[EXTRACTED INFORMATION Boundary: Start]

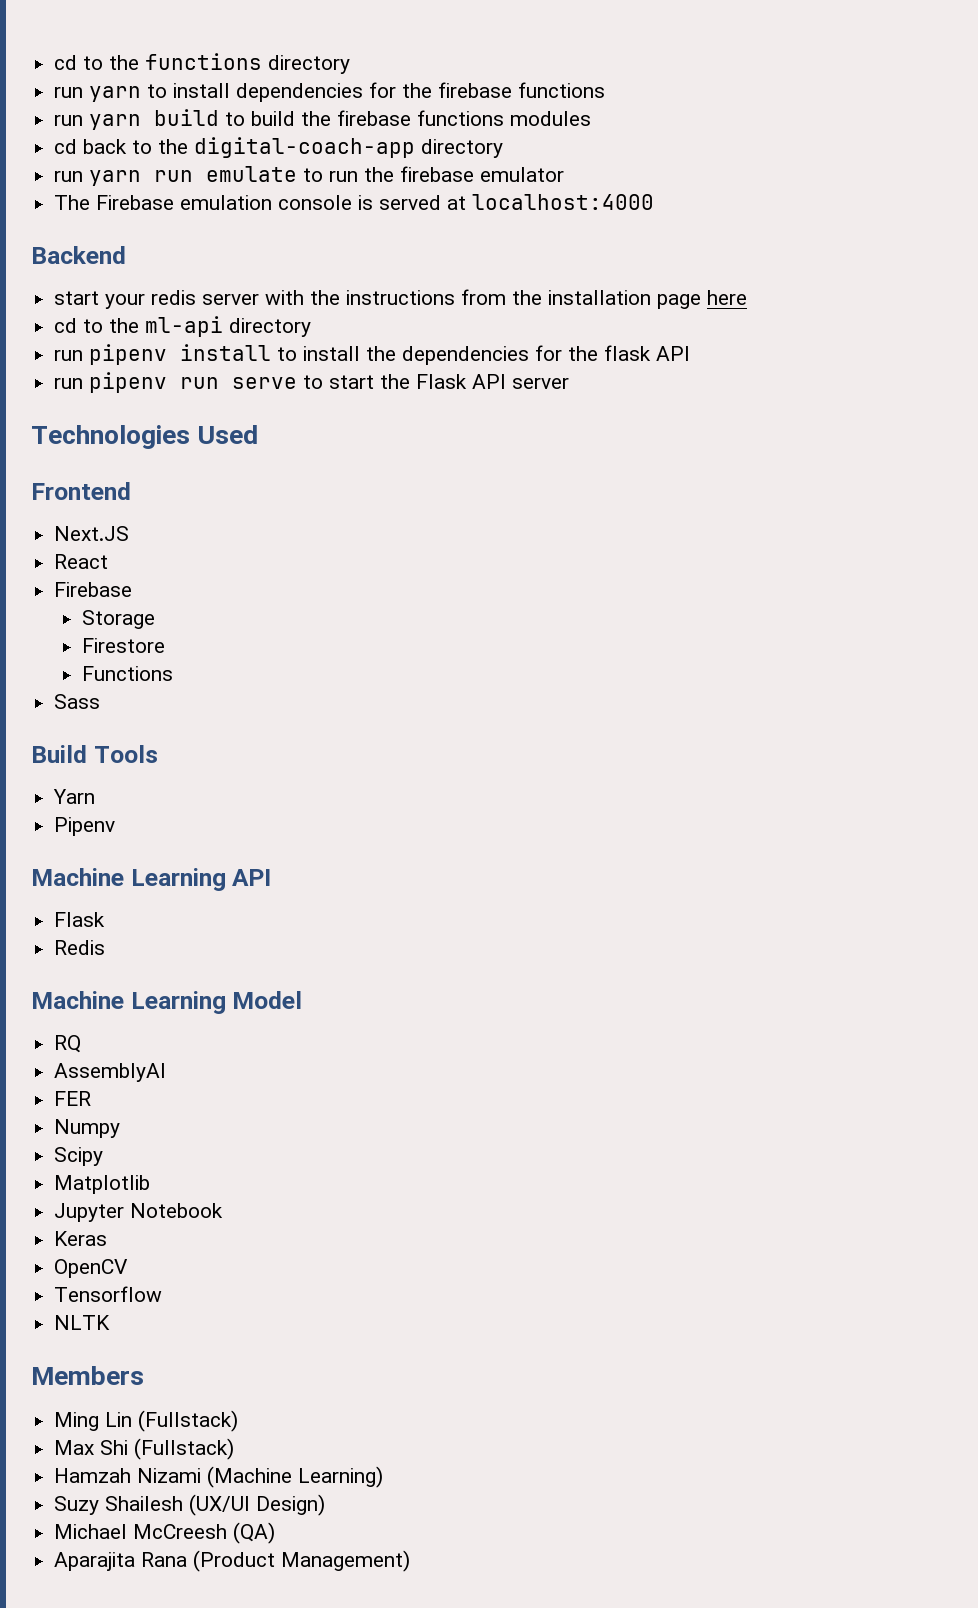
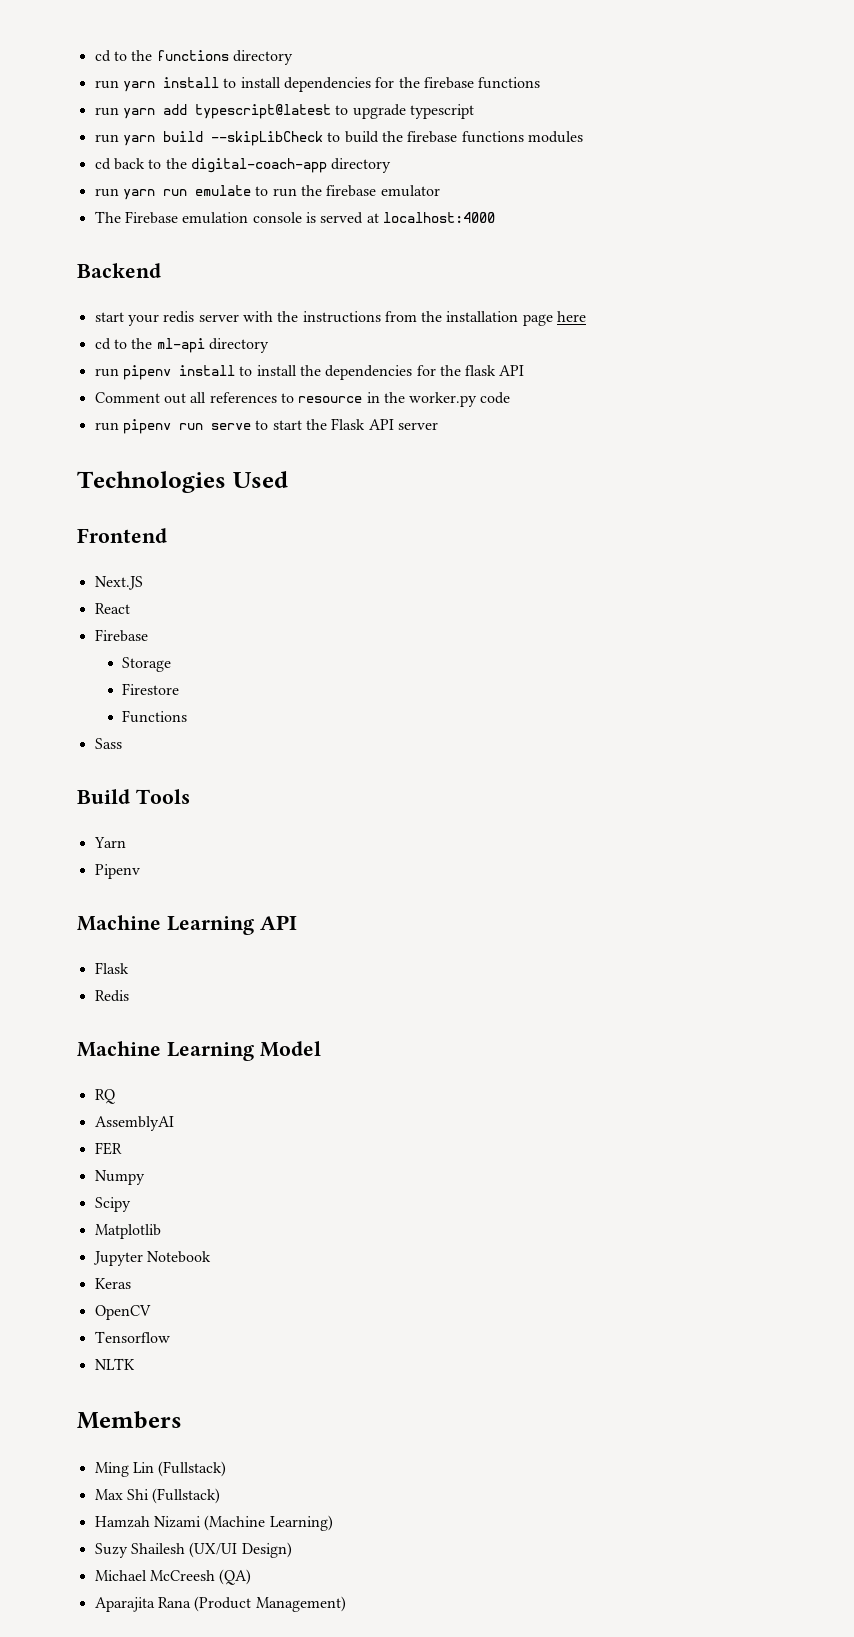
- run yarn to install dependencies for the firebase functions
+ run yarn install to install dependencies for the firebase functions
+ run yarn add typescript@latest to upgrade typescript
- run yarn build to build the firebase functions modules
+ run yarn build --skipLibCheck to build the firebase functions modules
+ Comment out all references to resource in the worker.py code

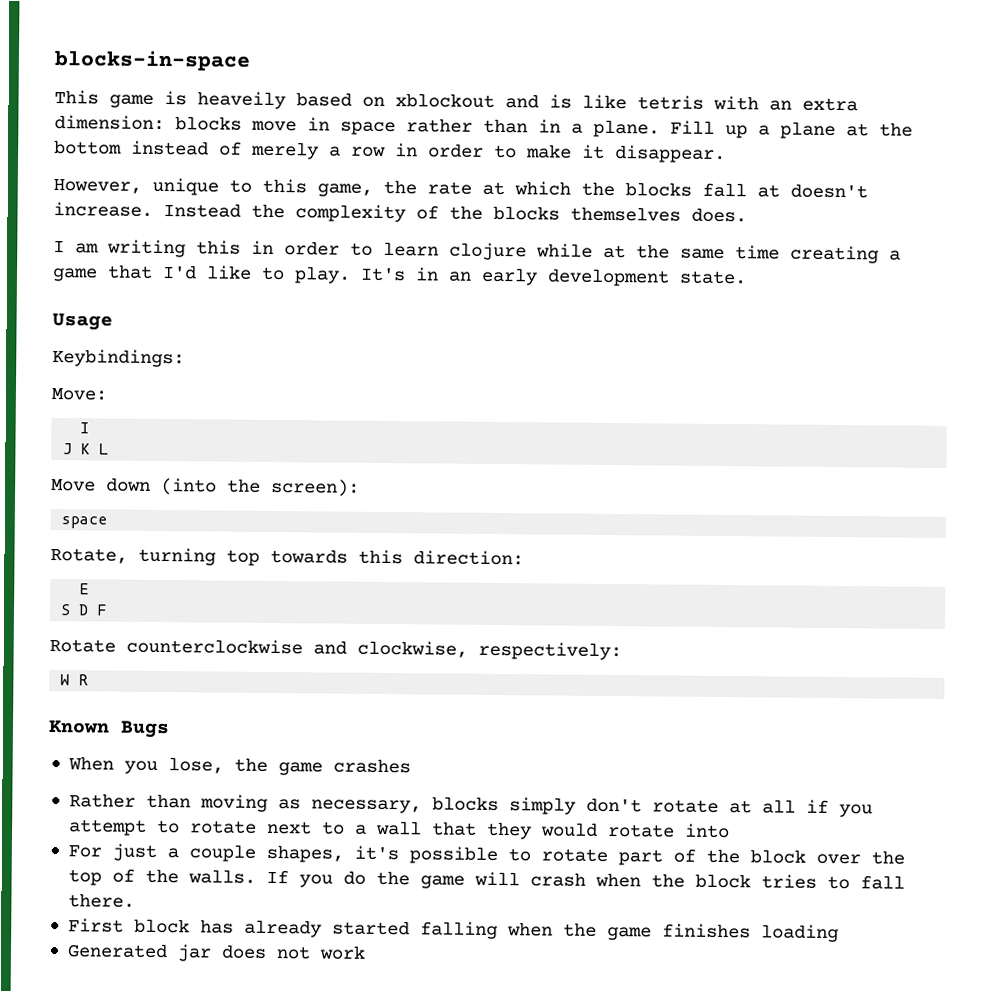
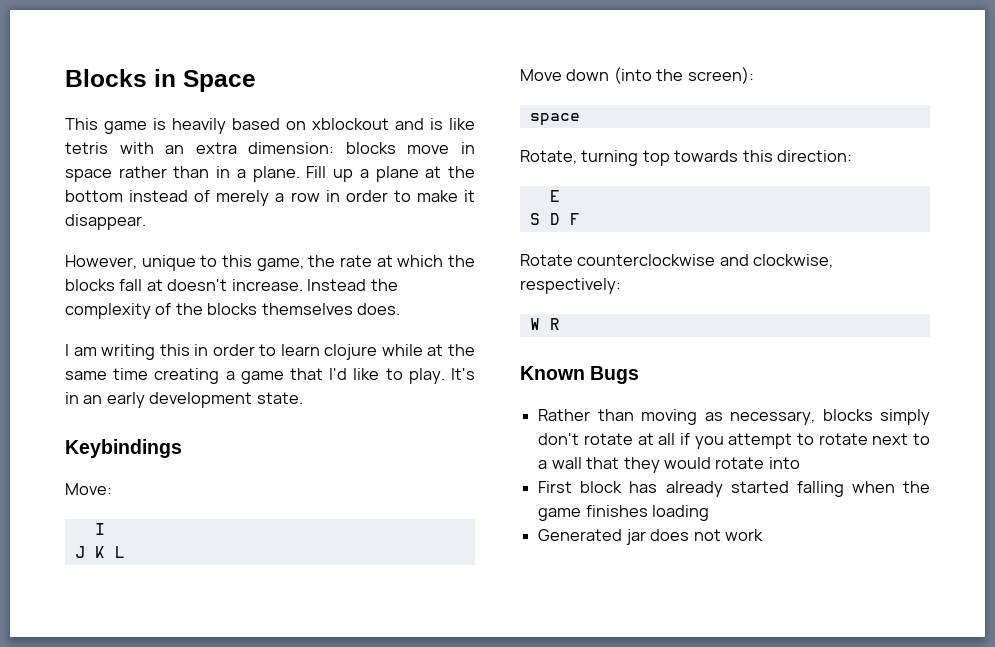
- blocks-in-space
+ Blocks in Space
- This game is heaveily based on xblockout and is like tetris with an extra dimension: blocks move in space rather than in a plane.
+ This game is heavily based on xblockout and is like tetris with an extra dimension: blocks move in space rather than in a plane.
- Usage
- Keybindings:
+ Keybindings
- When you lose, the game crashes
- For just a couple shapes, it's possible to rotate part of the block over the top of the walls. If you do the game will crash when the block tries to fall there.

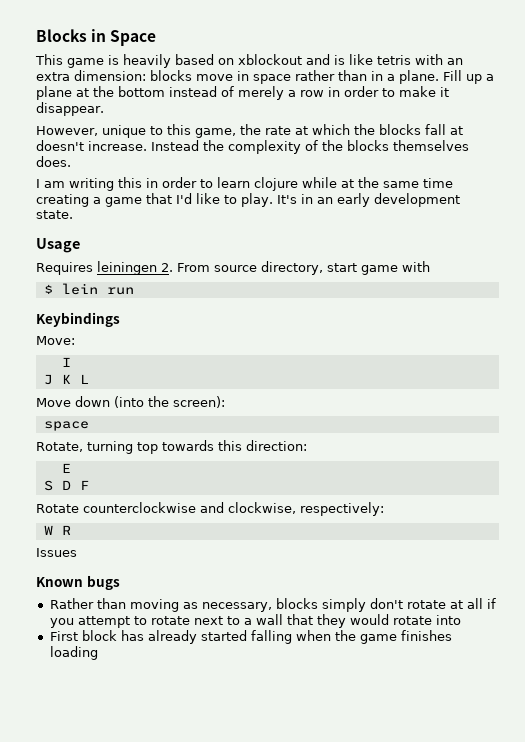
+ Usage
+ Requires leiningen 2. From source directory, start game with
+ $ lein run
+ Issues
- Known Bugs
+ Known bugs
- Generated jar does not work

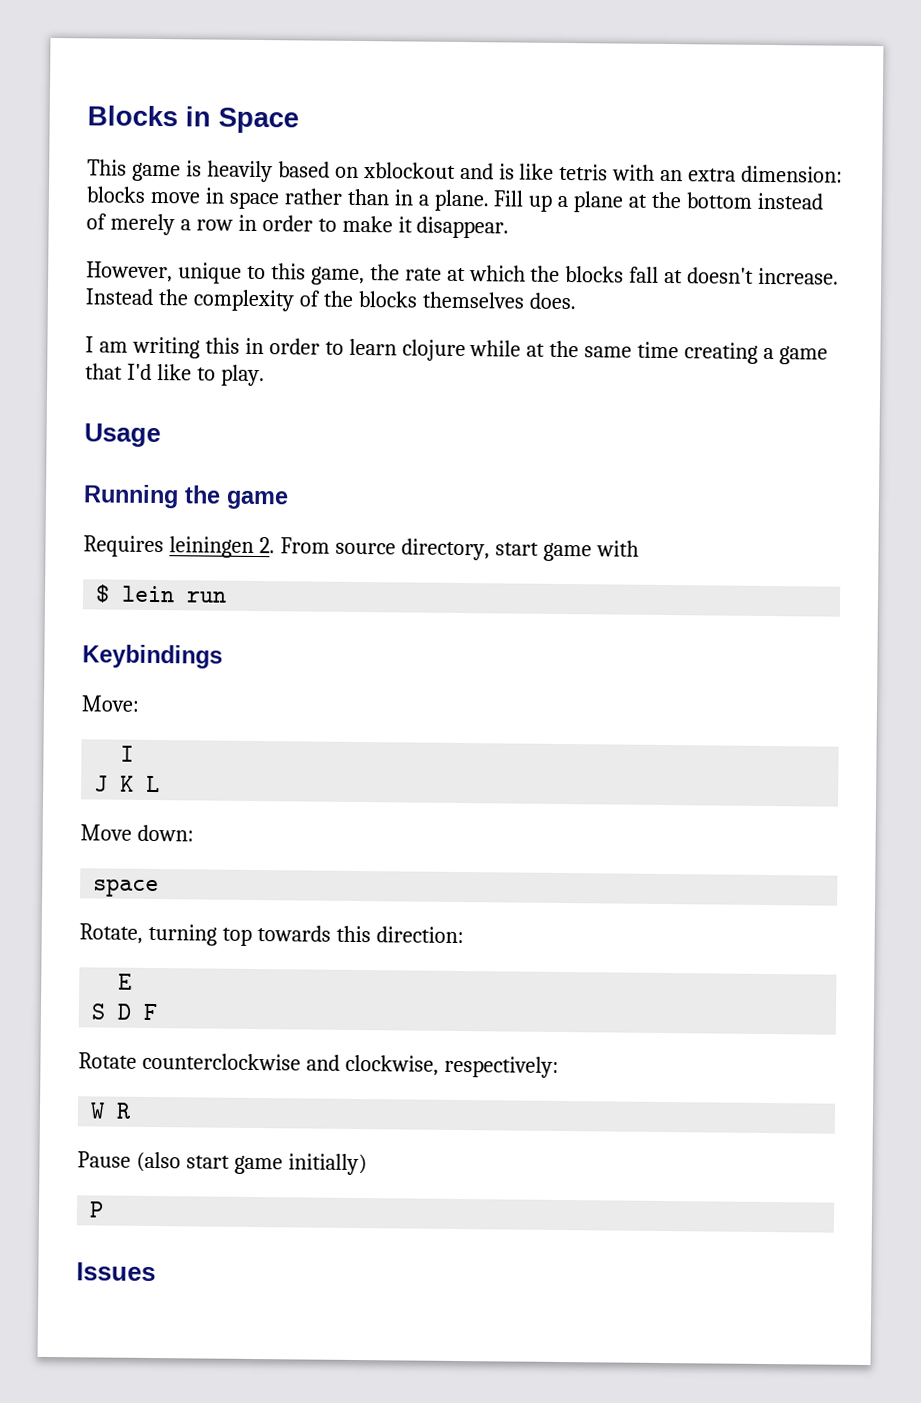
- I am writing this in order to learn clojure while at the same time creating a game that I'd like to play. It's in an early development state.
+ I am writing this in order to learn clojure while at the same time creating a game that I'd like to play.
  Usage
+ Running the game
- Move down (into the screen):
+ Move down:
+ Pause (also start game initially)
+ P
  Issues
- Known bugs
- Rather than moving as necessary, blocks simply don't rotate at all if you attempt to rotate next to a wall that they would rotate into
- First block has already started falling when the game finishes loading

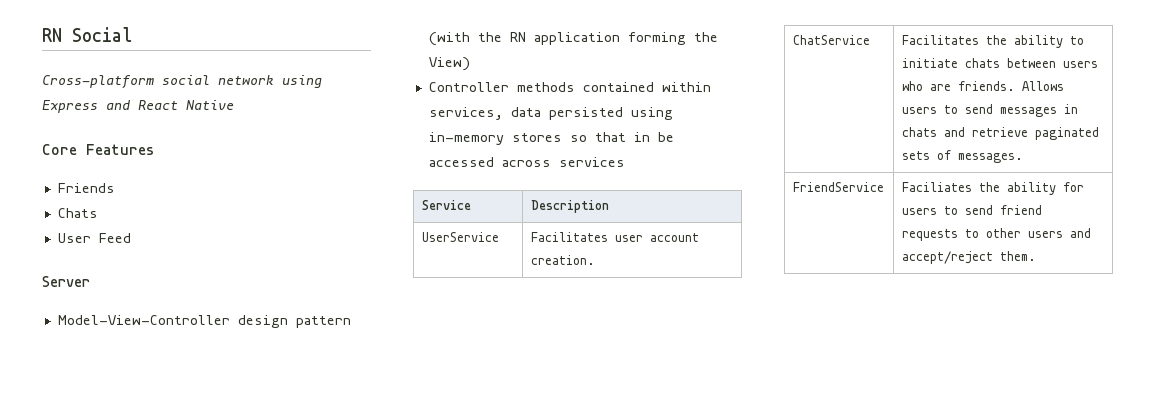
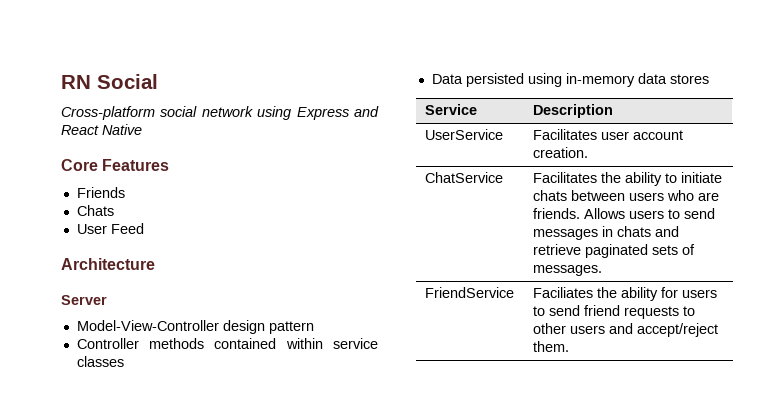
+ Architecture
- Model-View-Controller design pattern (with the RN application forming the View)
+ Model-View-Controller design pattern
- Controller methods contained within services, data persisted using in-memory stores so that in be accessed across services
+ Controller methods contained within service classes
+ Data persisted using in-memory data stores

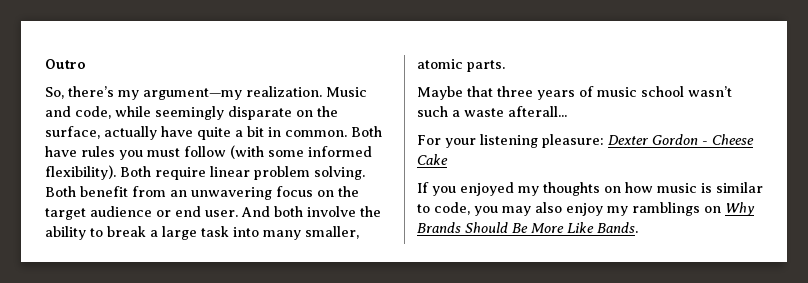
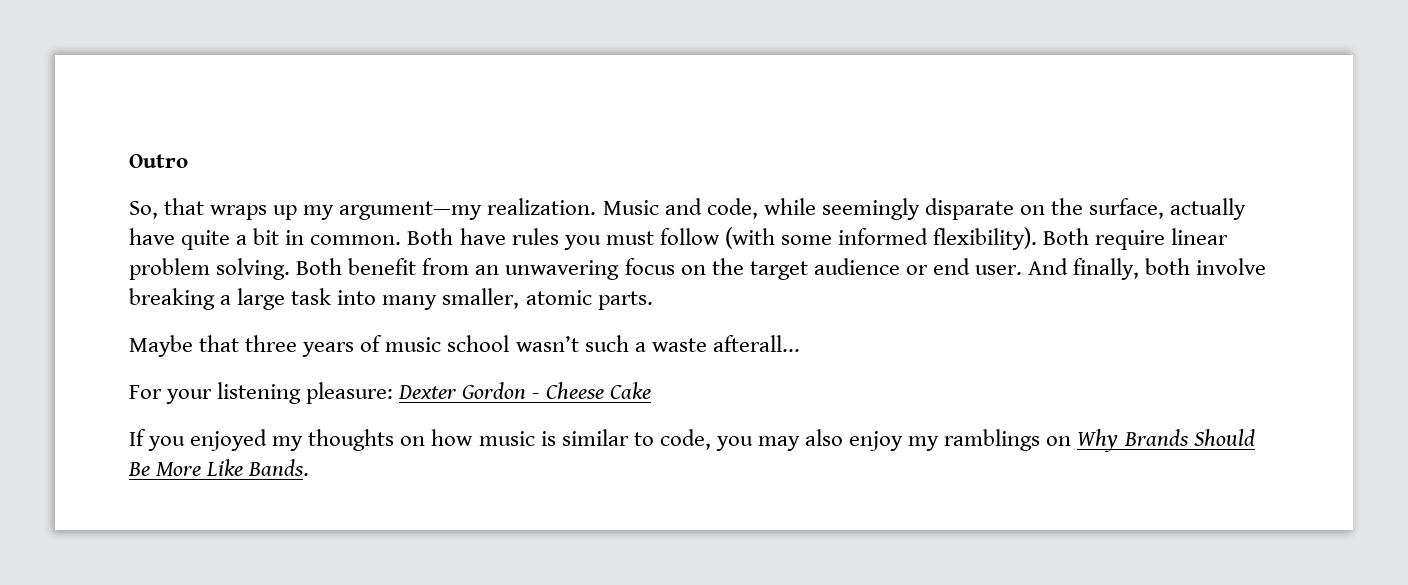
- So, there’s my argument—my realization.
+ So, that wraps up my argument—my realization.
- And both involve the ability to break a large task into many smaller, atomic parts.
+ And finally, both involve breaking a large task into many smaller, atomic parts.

[EXTRACTED INFORMATION Boundary: End]

| PROBLEM REQUIREMENTS |
Using the records above, repeat exactly the run of lines that starts with the line with "within service classes" and goes on through the line with "up my argument—my realization."; omit each picture.

| ANSWER FOR THIS EXERCISE |
+ Controller methods contained within service classes
+ Data persisted using in-memory data stores

- So, there’s my argument—my realization.
+ So, that wraps up my argument—my realization.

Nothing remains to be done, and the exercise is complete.